[Description of the task]:
Would you give the number of lines in the entries that contain the word "lector"? Nothing else is needed.
*** The data
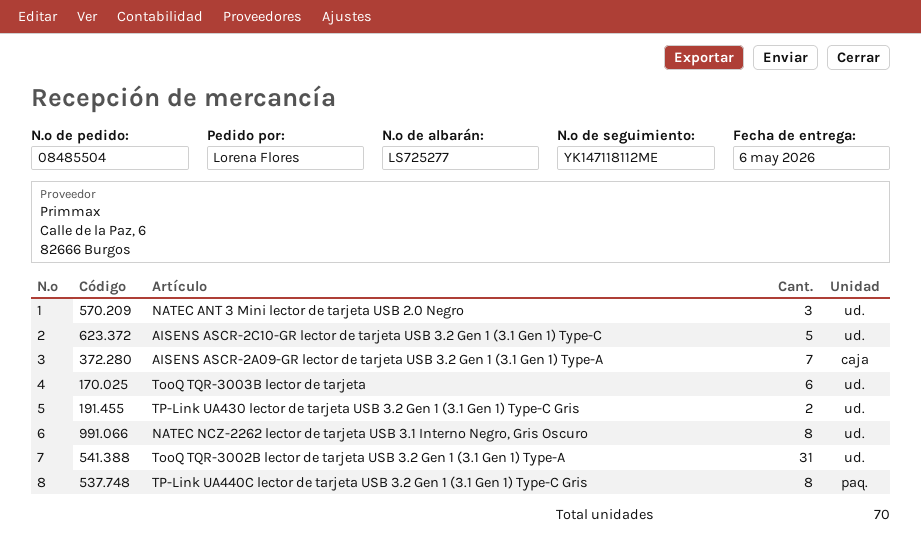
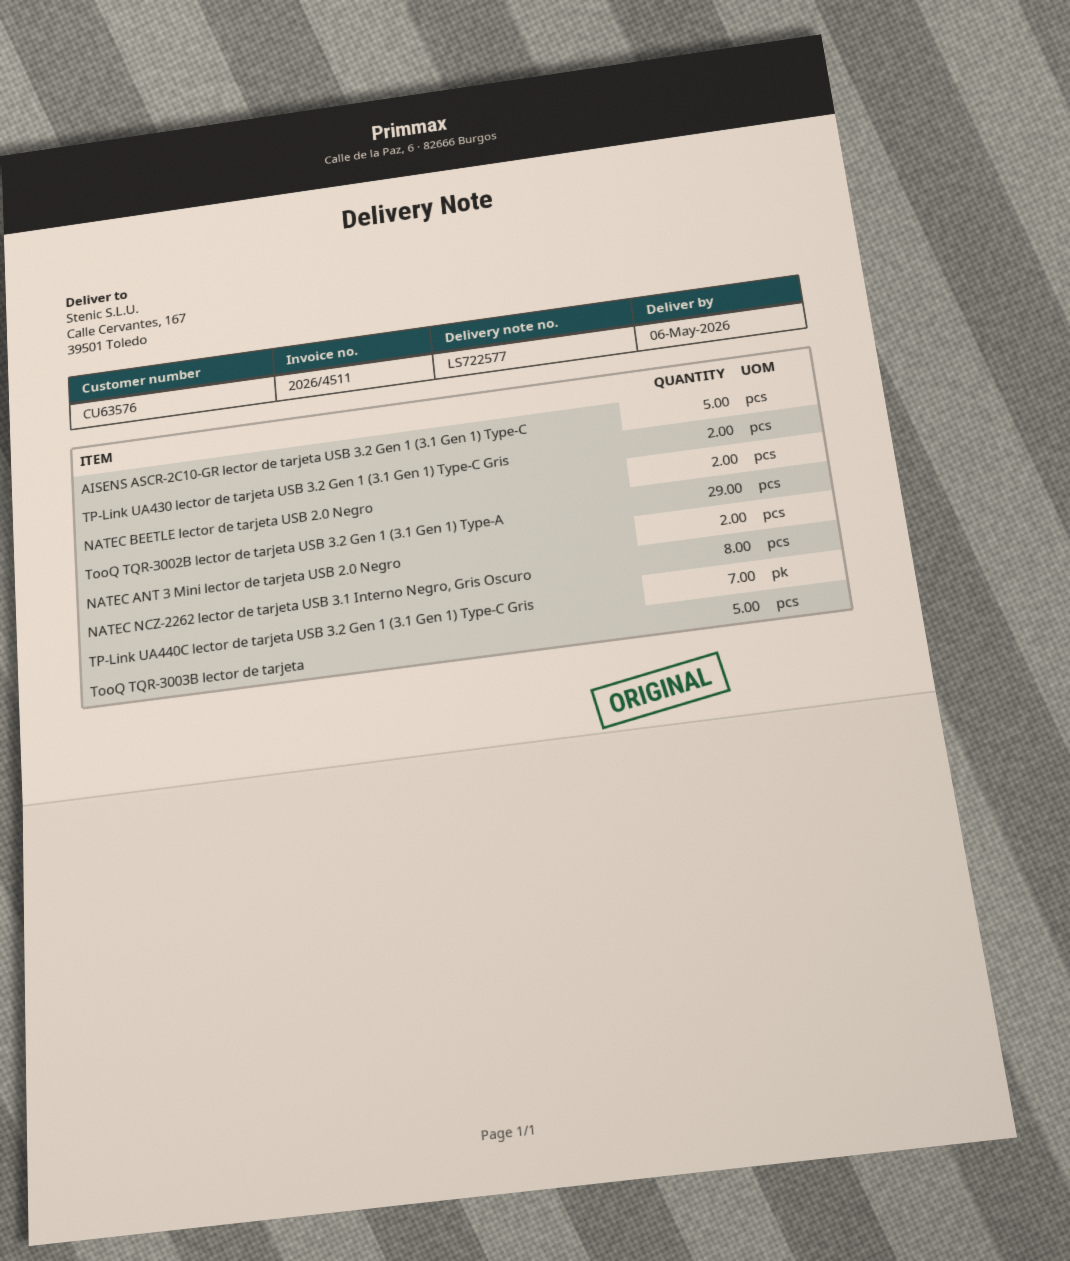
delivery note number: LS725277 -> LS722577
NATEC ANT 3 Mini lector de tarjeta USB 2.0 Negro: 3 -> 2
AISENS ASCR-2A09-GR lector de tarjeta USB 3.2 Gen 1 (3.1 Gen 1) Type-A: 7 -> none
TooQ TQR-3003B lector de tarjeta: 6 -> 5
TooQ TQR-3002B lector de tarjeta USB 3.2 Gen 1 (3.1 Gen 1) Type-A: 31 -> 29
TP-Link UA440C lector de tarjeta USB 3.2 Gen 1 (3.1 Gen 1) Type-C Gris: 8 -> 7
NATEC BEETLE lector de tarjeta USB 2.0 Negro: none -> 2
******
*** The data
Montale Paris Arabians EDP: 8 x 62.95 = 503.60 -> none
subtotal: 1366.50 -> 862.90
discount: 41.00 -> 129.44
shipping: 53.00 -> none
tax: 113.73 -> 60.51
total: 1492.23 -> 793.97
******
[Solved exercise]:
6